>>>
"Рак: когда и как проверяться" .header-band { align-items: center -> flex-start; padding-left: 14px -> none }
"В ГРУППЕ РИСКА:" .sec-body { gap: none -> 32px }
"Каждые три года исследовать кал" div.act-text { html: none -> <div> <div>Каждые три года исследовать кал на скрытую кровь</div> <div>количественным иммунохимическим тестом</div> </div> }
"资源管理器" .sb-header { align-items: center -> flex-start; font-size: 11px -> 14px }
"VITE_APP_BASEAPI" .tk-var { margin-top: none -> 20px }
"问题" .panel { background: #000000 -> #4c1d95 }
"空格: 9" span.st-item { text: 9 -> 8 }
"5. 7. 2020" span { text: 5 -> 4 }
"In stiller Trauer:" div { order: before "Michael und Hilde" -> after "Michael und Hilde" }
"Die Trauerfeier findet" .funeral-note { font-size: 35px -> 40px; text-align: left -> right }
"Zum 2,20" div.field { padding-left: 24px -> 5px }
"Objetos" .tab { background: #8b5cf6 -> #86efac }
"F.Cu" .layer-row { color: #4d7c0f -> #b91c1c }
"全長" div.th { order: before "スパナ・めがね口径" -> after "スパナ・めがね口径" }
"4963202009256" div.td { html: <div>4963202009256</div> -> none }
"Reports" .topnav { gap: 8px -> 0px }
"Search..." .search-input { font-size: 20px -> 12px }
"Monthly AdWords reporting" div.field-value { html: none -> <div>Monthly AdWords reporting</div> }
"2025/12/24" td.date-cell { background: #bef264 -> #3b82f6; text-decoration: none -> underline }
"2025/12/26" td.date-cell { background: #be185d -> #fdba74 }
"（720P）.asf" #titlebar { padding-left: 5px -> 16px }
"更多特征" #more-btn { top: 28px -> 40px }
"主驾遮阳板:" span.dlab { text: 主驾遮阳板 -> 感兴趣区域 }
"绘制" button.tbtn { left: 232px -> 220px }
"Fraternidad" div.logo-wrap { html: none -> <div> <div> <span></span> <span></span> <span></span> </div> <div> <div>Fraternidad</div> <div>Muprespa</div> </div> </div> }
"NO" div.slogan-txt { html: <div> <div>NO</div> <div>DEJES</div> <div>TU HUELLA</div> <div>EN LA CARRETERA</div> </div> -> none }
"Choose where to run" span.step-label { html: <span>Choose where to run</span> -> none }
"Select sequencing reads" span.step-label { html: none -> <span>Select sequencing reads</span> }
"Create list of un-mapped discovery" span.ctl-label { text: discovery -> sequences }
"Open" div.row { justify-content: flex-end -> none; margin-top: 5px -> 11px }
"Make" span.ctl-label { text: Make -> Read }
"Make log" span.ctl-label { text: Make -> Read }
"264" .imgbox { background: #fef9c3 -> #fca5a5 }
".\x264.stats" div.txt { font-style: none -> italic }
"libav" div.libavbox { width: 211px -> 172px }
<<<
## Task statement
Nothing but an exact reproduction of the entries is wanted.

## Solution to this task
"Рак: когда и как проверяться" .header-band { align-items: center -> flex-start; padding-left: 14px -> none }
"В ГРУППЕ РИСКА:" .sec-body { gap: none -> 32px }
"Каждые три года исследовать кал" div.act-text { html: none -> <div> <div>Каждые три года исследовать кал на скрытую кровь</div> <div>количественным иммунохимическим тестом</div> </div> }
"资源管理器" .sb-header { align-items: center -> flex-start; font-size: 11px -> 14px }
"VITE_APP_BASEAPI" .tk-var { margin-top: none -> 20px }
"问题" .panel { background: #000000 -> #4c1d95 }
"空格: 9" span.st-item { text: 9 -> 8 }
"5. 7. 2020" span { text: 5 -> 4 }
"In stiller Trauer:" div { order: before "Michael und Hilde" -> after "Michael und Hilde" }
"Die Trauerfeier findet" .funeral-note { font-size: 35px -> 40px; text-align: left -> right }
"Zum 2,20" div.field { padding-left: 24px -> 5px }
"Objetos" .tab { background: #8b5cf6 -> #86efac }
"F.Cu" .layer-row { color: #4d7c0f -> #b91c1c }
"全長" div.th { order: before "スパナ・めがね口径" -> after "スパナ・めがね口径" }
"4963202009256" div.td { html: <div>4963202009256</div> -> none }
"Reports" .topnav { gap: 8px -> 0px }
"Search..." .search-input { font-size: 20px -> 12px }
"Monthly AdWords reporting" div.field-value { html: none -> <div>Monthly AdWords reporting</div> }
"2025/12/24" td.date-cell { background: #bef264 -> #3b82f6; text-decoration: none -> underline }
"2025/12/26" td.date-cell { background: #be185d -> #fdba74 }
"（720P）.asf" #titlebar { padding-left: 5px -> 16px }
"更多特征" #more-btn { top: 28px -> 40px }
"主驾遮阳板:" span.dlab { text: 主驾遮阳板 -> 感兴趣区域 }
"绘制" button.tbtn { left: 232px -> 220px }
"Fraternidad" div.logo-wrap { html: none -> <div> <div> <span></span> <span></span> <span></span> </div> <div> <div>Fraternidad</div> <div>Muprespa</div> </div> </div> }
"NO" div.slogan-txt { html: <div> <div>NO</div> <div>DEJES</div> <div>TU HUELLA</div> <div>EN LA CARRETERA</div> </div> -> none }
"Choose where to run" span.step-label { html: <span>Choose where to run</span> -> none }
"Select sequencing reads" span.step-label { html: none -> <span>Select sequencing reads</span> }
"Create list of un-mapped discovery" span.ctl-label { text: discovery -> sequences }
"Open" div.row { justify-content: flex-end -> none; margin-top: 5px -> 11px }
"Make" span.ctl-label { text: Make -> Read }
"Make log" span.ctl-label { text: Make -> Read }
"264" .imgbox { background: #fef9c3 -> #fca5a5 }
".\x264.stats" div.txt { font-style: none -> italic }
"libav" div.libavbox { width: 211px -> 172px }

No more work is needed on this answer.